Background: Cancer patients receiving chemotherapy are at increased risk for thrombosis. Apixaban, a factor Xa inhibitor, is oral and does not require laboratory monitoring.
Objectives:
A pilot study was conducted to evaluate whether apixaban would be well tolerated and acceptable in cancer patients receiving chemotherapy.
Patients/Methods:
Subjects receiving either first‐line or second‐line chemotherapy for advanced or metastatic lung, breast, gastrointestinal, bladder, ovarian or prostate cancers, cancer of unknown origin, myeloma or selected lymphomas were randomized to 5 mg, 10 mg or 20 mg once daily of apixaban or placebo in a double‐blind manner for 12 weeks.
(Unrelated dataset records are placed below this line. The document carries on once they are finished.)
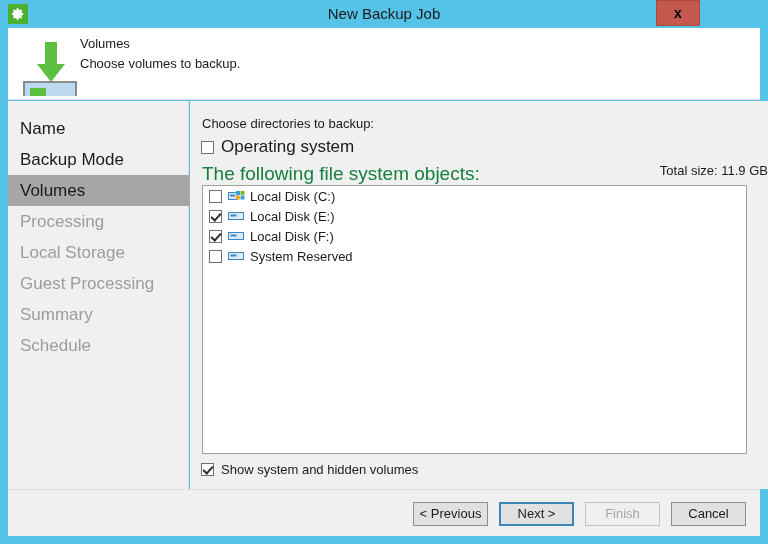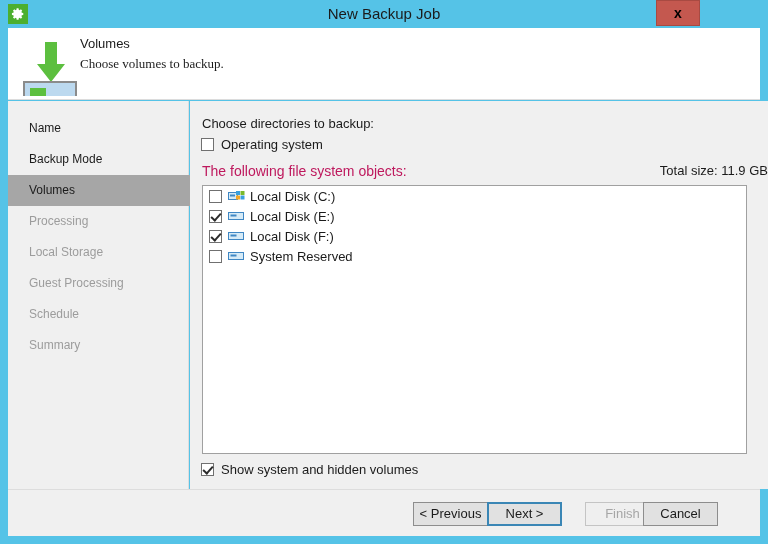--- a/index.html
+++ b/index.html
@@ -91,7 +91,6 @@
     left: 72px; top: 28px;
     font-size: 13px;
     color: #1b1b1b;
-    font-family: Liberation Serif, serif;
   }
 
   

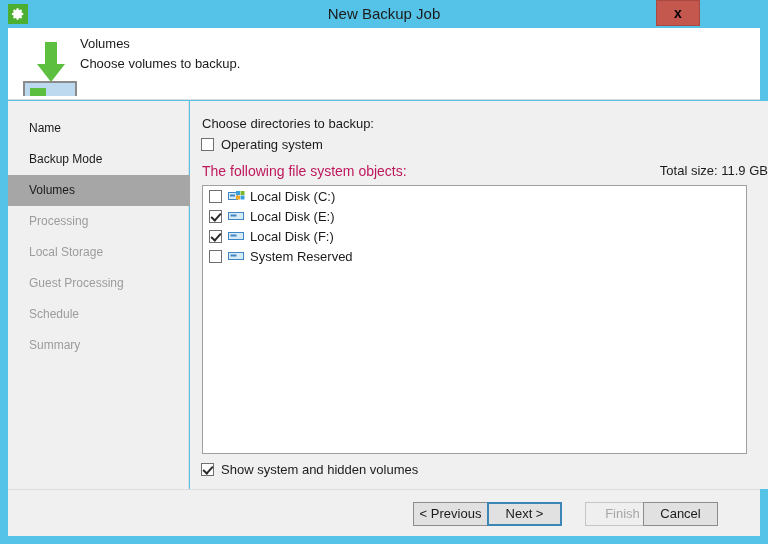--- a/index.html
+++ b/index.html
@@ -106,8 +106,8 @@
     position: relative;
     height: 31px;
     line-height: 31px;
-    padding-left: 21px;
-    font-size: 12px;
+    padding-left: 12px;
+    font-size: 17px;
     color: #9c9c9c;
     white-space: nowrap;
     cursor: pointer;

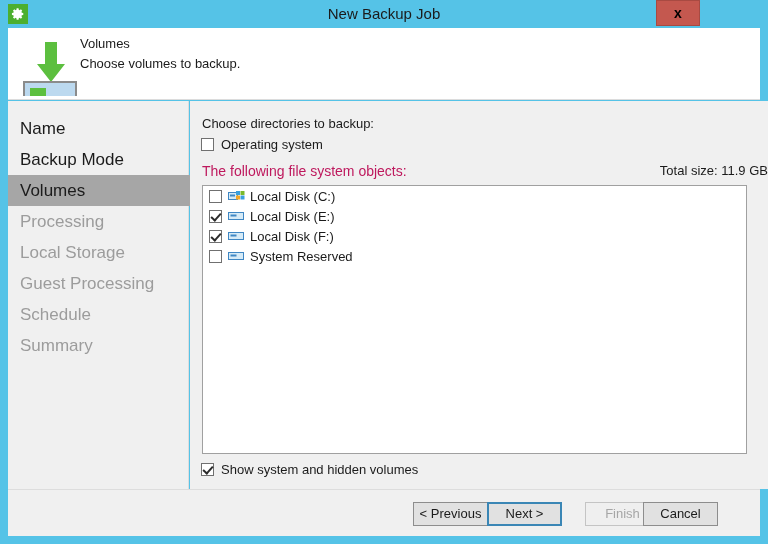--- a/index.html
+++ b/index.html
@@ -305,7 +305,7 @@
 
     <div id="os-row">
       <span class="cb"></span>
-      <span style="margin-left:7px;font-size:13px;color:#1b1b1b;">Operating system</span>
+      <span style="margin-left:7px;font-size:17px;color:#1b1b1b;">Operating system</span>
     </div>
 
     <div id="lbl-following">The following file system objects:</div>

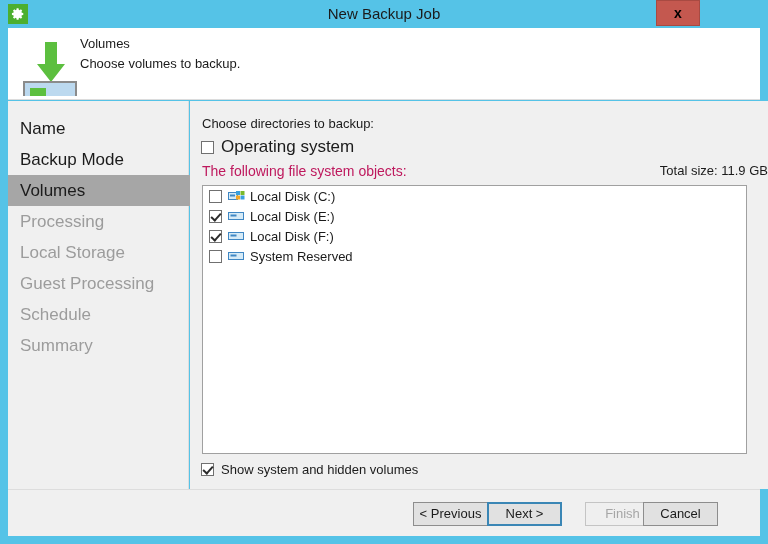--- a/index.html
+++ b/index.html
@@ -141,7 +141,7 @@
   #lbl-following {
     position: absolute;
     left: 12px; top: 62px;
-    font-size: 14px; color: #be185d;
+    font-size: 19px; color: #15803d;
   }
   #totalsize {
     position: absolute;

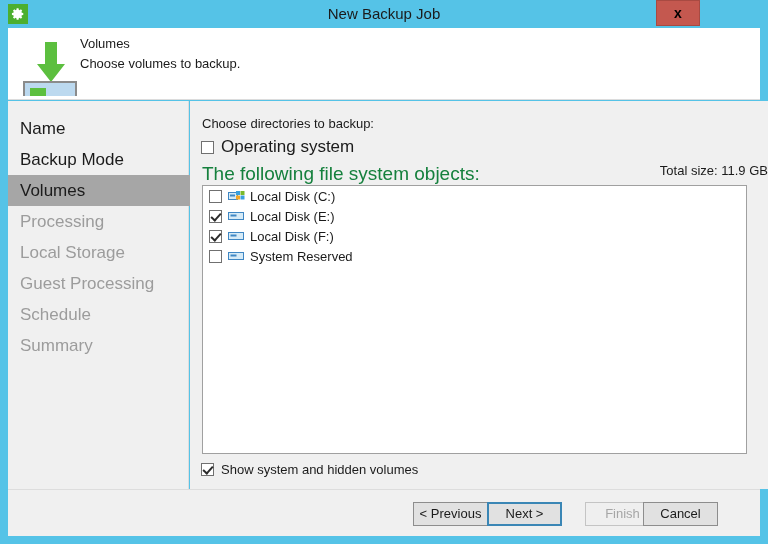--- a/index.html
+++ b/index.html
@@ -295,8 +295,8 @@
     <div class="side-item">Processing</div>
     <div class="side-item">Local Storage</div>
     <div class="side-item">Guest Processing</div>
+    <div class="side-item">Summary</div>
     <div class="side-item">Schedule</div>
-    <div class="side-item">Summary</div>
   </div>
 
   <div id="main">

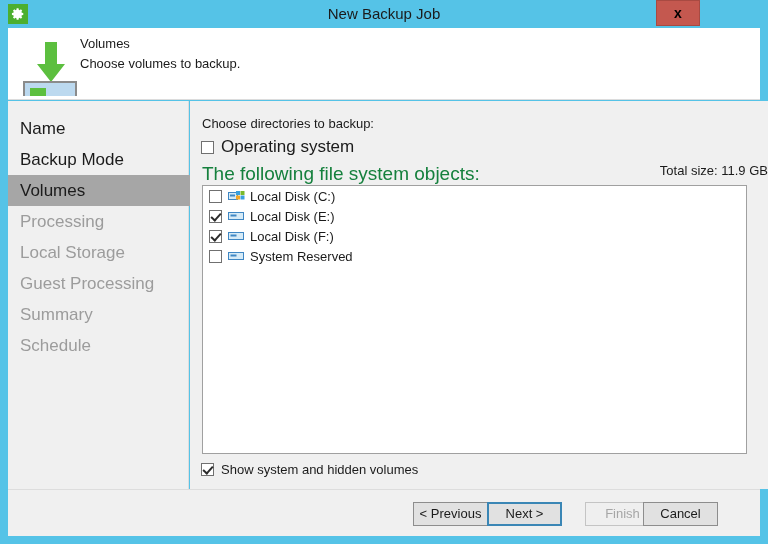--- a/index.html
+++ b/index.html
@@ -253,7 +253,7 @@
     cursor: default;
   }
   #btn-prev   { left: 405px; }
-  #btn-next   { left: 479px; }
+  #btn-next   { left: 491px; }
   #btn-finish { left: 577px; }
   #btn-cancel { left: 635px; }
 </style>

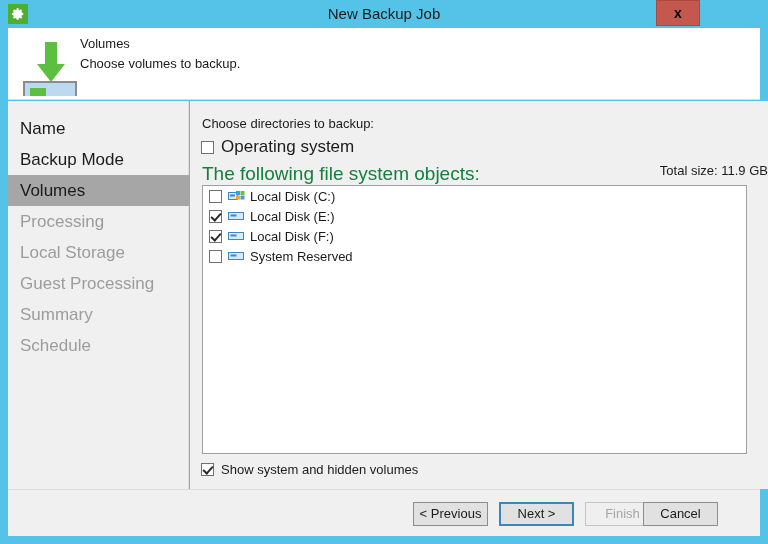--- a/index.html
+++ b/index.html
@@ -255,7 +255,7 @@
   #btn-prev   { left: 405px; }
   #btn-next   { left: 491px; }
   #btn-finish { left: 577px; }
-  #btn-cancel { left: 635px; }
+  #btn-cancel { left: 663px; }
 </style>
 </head>
 <body>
Use of the study drug began within 4 weeks of the start of chemotherapy. The primary outcome was either major bleeding or clinically relevant non‐major (CRNM) bleeding. Secondary outcomes included venous thromboembolism (VTE) and grade III or higher adverse events related to the study drug. Thirty‐two patients received 5 mg, 30 patients 10 mg, 33 patients 20 mg, and 30 patients placebo. In these groups, there were 0, 0, 2 and 1 major bleeds, respectively. The corresponding data for CRNM bleeds were 1, 1, 2, and 0. The rate of major bleeding in the 93 apixaban patients was 2.2% (95% confidence interval 0.26–7.5%). There were no fatal bleeds. Three placebo patients had symptomatic VTE.
Conclusions:
Apixaban was well tolerated in our study population. These results support further study of apixaban in phase III trials to prevent VTE in cancer patients receiving chemotherapy.